Ma il Matteo nazionale assicura continuità e solidità della sua maggioranza.

Renzi ha deciso di assumere su di sé la responsabilità di un emendamento che, nelle intercettazioni, è stato ricondotto alla responsabilità politica di Maria Elena Boschi.

Viene da chiedersi come mai Renzi abbia giocato la carta della assunzione diretta di responsabilità rispetto ad una decisione che ha travolto la credibilità della ministra Guidi e della ministra Boschi.

Renzi ad ottobre deve affondare il Paese nella svolta autoritaria attraverso la riforma costituzionale e non vuole travolgere nello scandalo Maria Elena Boschi alla quale ha già assegnato il ruolo di testimonial della dittatura che ci sta riservando.

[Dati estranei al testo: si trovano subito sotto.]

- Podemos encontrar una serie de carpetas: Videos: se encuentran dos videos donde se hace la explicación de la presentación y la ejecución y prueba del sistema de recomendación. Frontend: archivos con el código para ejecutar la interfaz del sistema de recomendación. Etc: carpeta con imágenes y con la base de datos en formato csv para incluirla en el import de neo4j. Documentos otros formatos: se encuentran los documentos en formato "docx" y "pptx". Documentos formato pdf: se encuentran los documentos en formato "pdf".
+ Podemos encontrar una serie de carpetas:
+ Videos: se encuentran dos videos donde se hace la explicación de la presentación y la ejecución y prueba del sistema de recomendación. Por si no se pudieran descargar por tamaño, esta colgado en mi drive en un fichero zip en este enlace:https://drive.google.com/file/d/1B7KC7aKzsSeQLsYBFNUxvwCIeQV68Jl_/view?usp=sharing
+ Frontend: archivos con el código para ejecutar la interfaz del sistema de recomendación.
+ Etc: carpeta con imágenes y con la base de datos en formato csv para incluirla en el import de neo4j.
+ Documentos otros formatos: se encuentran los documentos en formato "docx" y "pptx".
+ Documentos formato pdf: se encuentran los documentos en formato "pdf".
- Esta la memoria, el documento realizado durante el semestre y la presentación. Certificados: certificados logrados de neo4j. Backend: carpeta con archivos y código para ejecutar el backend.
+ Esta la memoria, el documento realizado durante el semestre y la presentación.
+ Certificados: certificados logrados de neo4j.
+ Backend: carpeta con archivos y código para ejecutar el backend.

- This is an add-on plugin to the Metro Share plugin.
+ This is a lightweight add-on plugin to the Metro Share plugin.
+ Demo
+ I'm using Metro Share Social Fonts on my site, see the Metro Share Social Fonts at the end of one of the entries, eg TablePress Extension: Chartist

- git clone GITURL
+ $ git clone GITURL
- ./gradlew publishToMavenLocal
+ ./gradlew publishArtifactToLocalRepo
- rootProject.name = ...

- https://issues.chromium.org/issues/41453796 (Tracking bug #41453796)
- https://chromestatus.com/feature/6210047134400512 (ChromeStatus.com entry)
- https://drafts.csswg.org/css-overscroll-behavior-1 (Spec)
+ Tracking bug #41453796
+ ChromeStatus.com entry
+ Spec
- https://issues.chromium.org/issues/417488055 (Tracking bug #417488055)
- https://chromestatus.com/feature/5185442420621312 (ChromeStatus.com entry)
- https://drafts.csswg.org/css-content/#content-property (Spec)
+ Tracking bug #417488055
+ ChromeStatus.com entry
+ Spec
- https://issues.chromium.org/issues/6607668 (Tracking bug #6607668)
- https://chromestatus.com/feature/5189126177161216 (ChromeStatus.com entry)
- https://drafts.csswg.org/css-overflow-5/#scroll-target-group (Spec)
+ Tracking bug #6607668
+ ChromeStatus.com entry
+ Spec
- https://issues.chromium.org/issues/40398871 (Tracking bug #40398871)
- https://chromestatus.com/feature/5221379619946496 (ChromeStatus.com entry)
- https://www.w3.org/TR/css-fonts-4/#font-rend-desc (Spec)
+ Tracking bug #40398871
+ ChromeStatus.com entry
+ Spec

Renzi, un po’ nervosetto, si è anche lasciato andare nel lanciare anatemi contro chi gli sta manifestando dissenso e ha promesso che con il referendum costituzionale spazzerà via tutti coloro che gli si oppongono, proprio come fa un bravo dittatorello.

Se lo scandalo del petrolio lucano dovesse catramare la credibilità della Boschi, ne risulterebbe catramato l’esito referendario e Renzi ne resterebbe asfaltato.

Non c’è un gesto di cavalleria verso la Boschi quanto piuttosto la mossa furbesca di distogliere l’attenzione dalla sua testimonial, preservandola fino al referendum costituzionale.

Per un Governo che cerca di mistificare il suo conservatorismo spacciandolo per cambiamento, con queste vicende diventa difficile smarcarsi da chi riconosce in lui segni distintivi della tradizione democristiana, ma ci vorrebbe un miracolo perchè le copie avessero un decimo dello spessore degli originali, nel bene e nel male.

Non c'è, tuttavia, solo la democrazia cristiana nella tradizione italiana, ci sono anche i proverbi: "non c’è due senza tre" e dopo Banca Etruria e Tempa Rossa, restiamo in attesa di conoscere le prossime avventure del duo toscano.